▸ SUPPLIED DATA
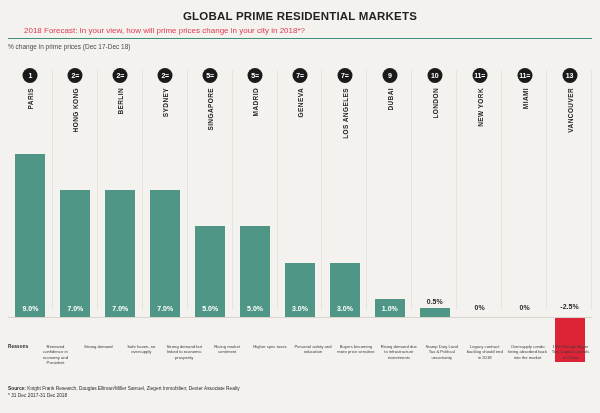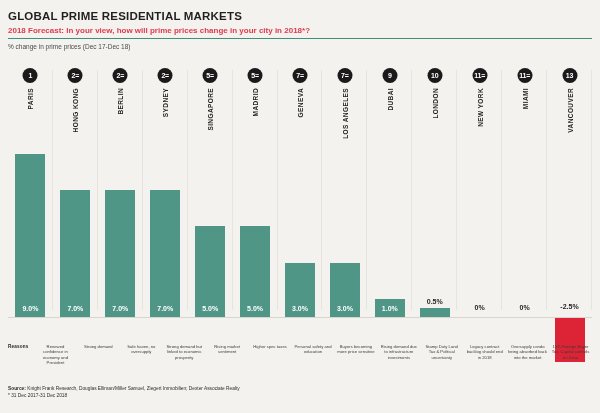"GLOBAL PRIME RESIDENTIAL MARKETS" .title { text-align: none -> center }
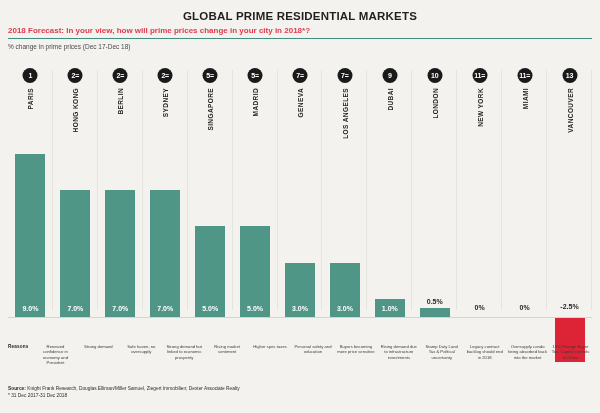"2018 Forecast: In your view," .subtitle { font-weight: bold -> normal; margin: 2px 0 0 0 -> 2px 0 0 16px }
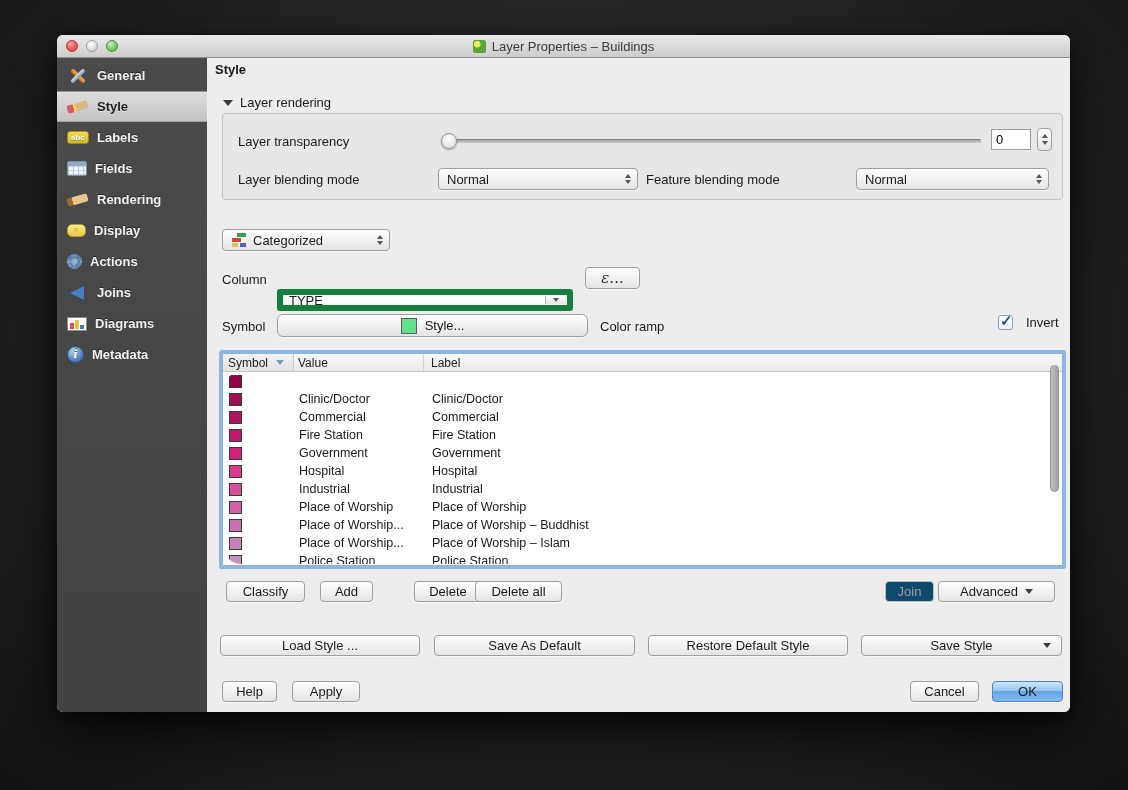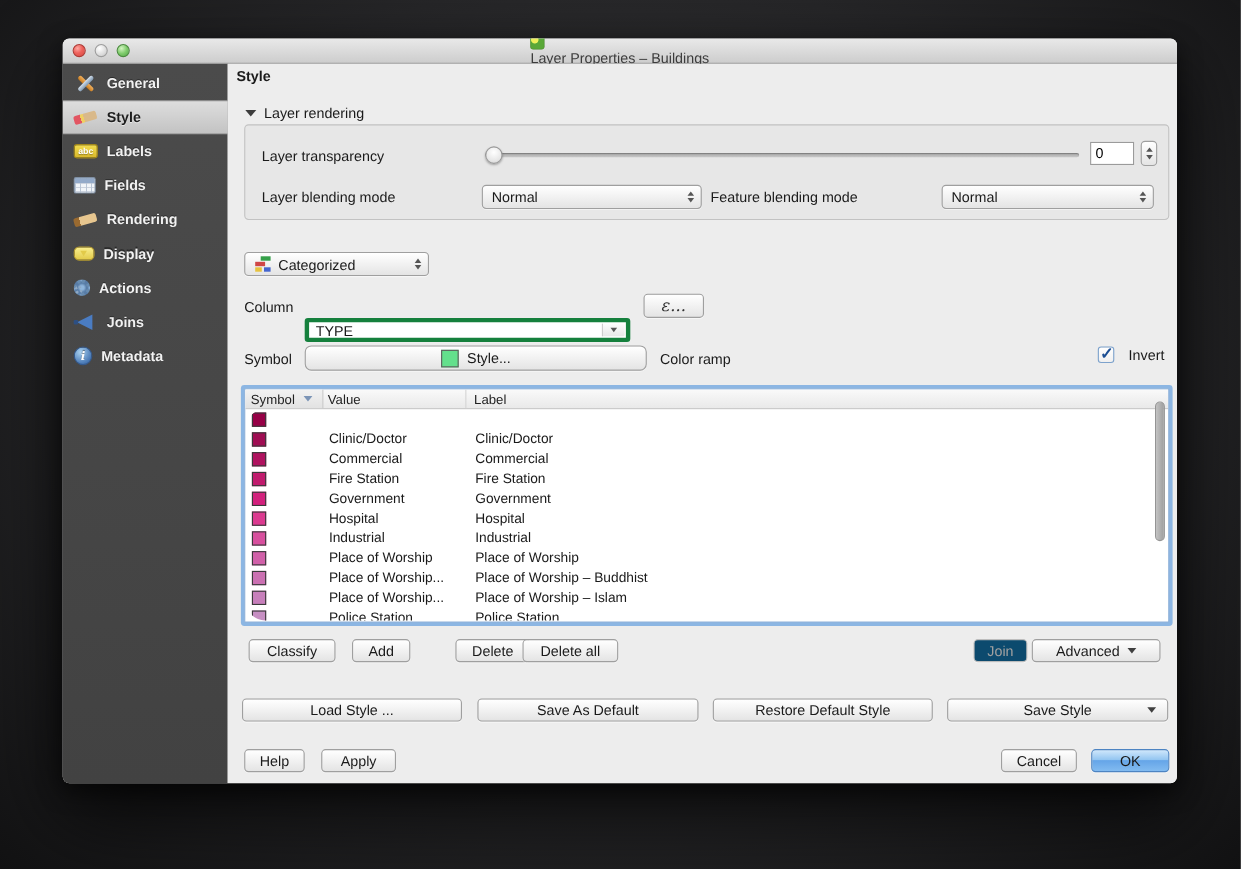"Layer Properties – Buildings" .title-wrap { align-items: none -> center; flex-direction: column -> none }
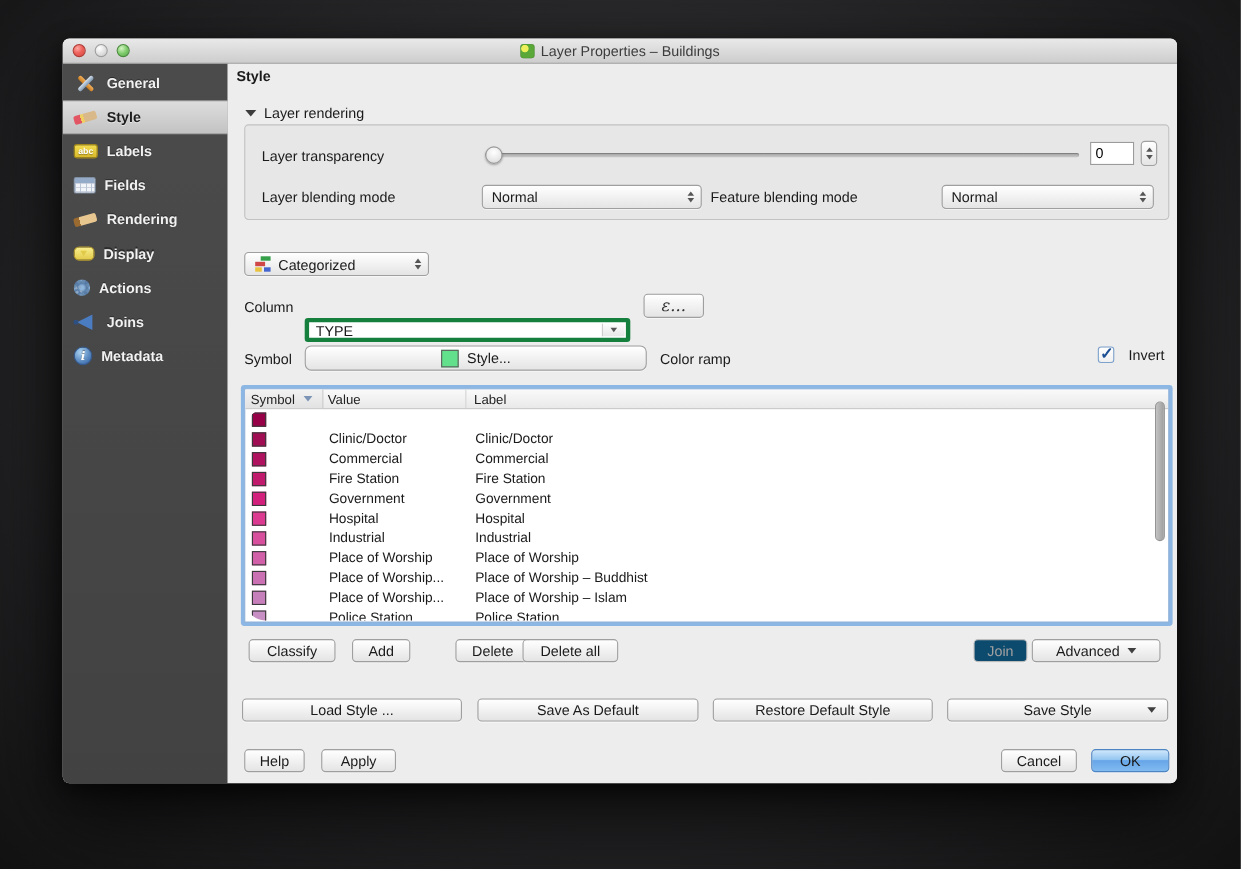"TYPE" .combo { border: 4px solid #15803d -> 6px solid #15803d }
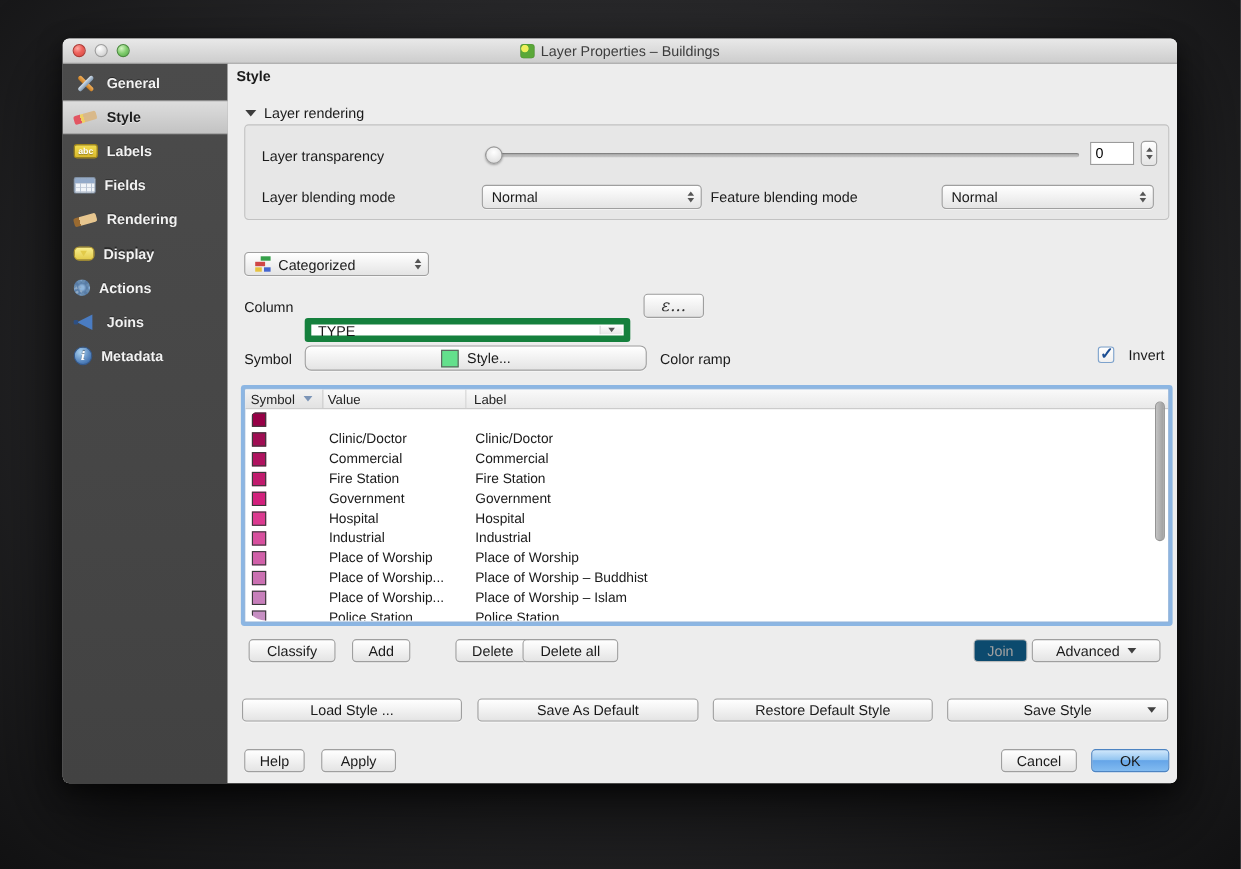"Diagrams" div.sb-item { html: none -> <div> <span></span> <span>Diagrams</span> </div> }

▸ TASK GOAL
Find the line with "Forecast: In your". Reproduce it and every line after it through the last line above exactly, leaving out the pictures.

▸ COMPLETED EXERCISE
"2018 Forecast: In your view," .subtitle { font-weight: bold -> normal; margin: 2px 0 0 0 -> 2px 0 0 16px }
"Layer Properties – Buildings" .title-wrap { align-items: none -> center; flex-direction: column -> none }
"TYPE" .combo { border: 4px solid #15803d -> 6px solid #15803d }
"Diagrams" div.sb-item { html: none -> <div> <span></span> <span>Diagrams</span> </div> }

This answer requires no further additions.